Monday, January 23, 2006

The Pinks

The Pinks was a boyband consisting of two members. Both members are outrageuosly pink in color which was why they came to call themselves The Pinks. Though many people have felt that the two members look alike, there are still some rather distinct differences between the two.

Many fans have also pointed out that the two members, Fraz and Rhos, looks vastly different. Who then, was more popular amongst screaming hormonal-pimple bursting young girls? Indeed, that may well have been the cause of their success and eventually their split.

Somewhere in 2005, Rhos and Fraz met. Because of their extraordinary good looks, famous music producer David Geffen decided to make them into every teenage girl's dream come true. Yes, the formula worked wonderfully, the band name, the publicity, the good looks, the digitally synchronized singing. The Pinks were red hot in a matter of mere months.

However, booze, ugly publicity and jealousy soon changed things. There were simply too many things The Pinks could not control. For example, their fans, consisting mainly of screaming teenage girls could not quite sustain simply because the girls grow up. Besides, the music industry can be a very competitive and heartless place to be. Thus, as with all previous boybands, The Pinks announced officially they were going their separate ways.

Since then, the 2 members have taken on vastly different jobs. Fraz, the quiet clean one, is apparently venturing into the F&B industry while Rhos is atempting to break into Hollywood and prove himself capable of being an efficient singer-actor.

Are there chances of them ever getting back together? Well, apparently, fans hoping for this might have to be disappointed. At least for now, Rhos and Fraz are not quite on talking terms. In fact, there have been unconfirmed sources stating that Fraz was punched by Rhos a few weeks back. Well, fans... we can only hope to be able to see or hear The Pinks soon.

Sunday, January 22, 2006

MTV Live

Below is an authentic interview MTV had with Rhos, ex-member of famous boyband The Pinks, a few months back.

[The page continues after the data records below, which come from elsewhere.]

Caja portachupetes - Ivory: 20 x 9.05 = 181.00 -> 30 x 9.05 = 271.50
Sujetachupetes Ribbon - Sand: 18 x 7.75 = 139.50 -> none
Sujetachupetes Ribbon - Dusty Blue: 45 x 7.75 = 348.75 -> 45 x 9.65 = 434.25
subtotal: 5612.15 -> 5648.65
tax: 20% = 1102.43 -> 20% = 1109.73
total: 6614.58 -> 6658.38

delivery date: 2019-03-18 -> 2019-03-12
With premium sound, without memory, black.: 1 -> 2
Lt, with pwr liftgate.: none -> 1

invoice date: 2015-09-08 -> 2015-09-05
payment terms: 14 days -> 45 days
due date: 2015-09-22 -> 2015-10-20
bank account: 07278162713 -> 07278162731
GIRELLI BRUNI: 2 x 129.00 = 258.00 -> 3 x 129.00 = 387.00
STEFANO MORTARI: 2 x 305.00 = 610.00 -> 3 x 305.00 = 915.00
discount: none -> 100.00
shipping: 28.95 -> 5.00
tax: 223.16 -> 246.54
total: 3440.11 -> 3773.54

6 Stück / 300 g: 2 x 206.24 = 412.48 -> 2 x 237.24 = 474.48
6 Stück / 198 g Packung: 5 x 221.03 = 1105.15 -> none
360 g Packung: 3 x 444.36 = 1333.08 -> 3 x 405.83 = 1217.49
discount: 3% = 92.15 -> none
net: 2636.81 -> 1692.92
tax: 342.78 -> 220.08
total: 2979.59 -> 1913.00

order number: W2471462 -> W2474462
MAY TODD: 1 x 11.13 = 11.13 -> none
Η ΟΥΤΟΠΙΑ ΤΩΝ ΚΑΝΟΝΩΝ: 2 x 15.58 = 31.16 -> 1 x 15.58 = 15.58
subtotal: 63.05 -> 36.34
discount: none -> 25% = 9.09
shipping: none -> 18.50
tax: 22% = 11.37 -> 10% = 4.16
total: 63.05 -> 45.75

MTV: So Rhos, welcome! Nice to have you with us here today. It's been quite a while since we last heard from you yeah?

Rhos: Hi! WELL, no it hasn't been that long actually. Just that I've been busy lately. Was reading through some scripts. Oh dear, I don't think I should be saying this you know oh but anyway, yeah I've been trying to sort out the tons of scripts...

MTV: I see... From Hollywood, yes?

Rhos: Well, of course. What, you think I would settle for anything lesser? I guess it helps that I've got some good friends over at LA doing movies. Steven and George those guys, always trying to get me to star in their movies you know. It's rather difficult, I never quite know how to tell them I can't.

MTV: You can't? What? Do you mean as in you think you can't quite act?

Rhos: No, I'm not saying that, those are Justin Timberlake type toyboys you know. I mean to say that I can't simply because the schedule ain't permitting it.

MTV: I see I see. Oh Rhos, we've been hearing rumors that there's this particular fan of yours who's been trying to book your time through your manager? Who's she? Is she a friend or yours or your manager?

Rhos: Urmm, well... She's more of an urmm... intimate friend of KT, my manager....

MTV: Oooh... sounds like gossip. What sorta intimate friend may we ask?

Rhos: I don't gossip you know. Besides, isn't this interview supposed to be about me? What's it got to do, of all things, about my manager anyway? If you guys are interested to know, I heard from KT that the fan has offered rather attractive offers he said he can't quite resist. Though he did mention something about how the payment will be used to offset his commission and stuff.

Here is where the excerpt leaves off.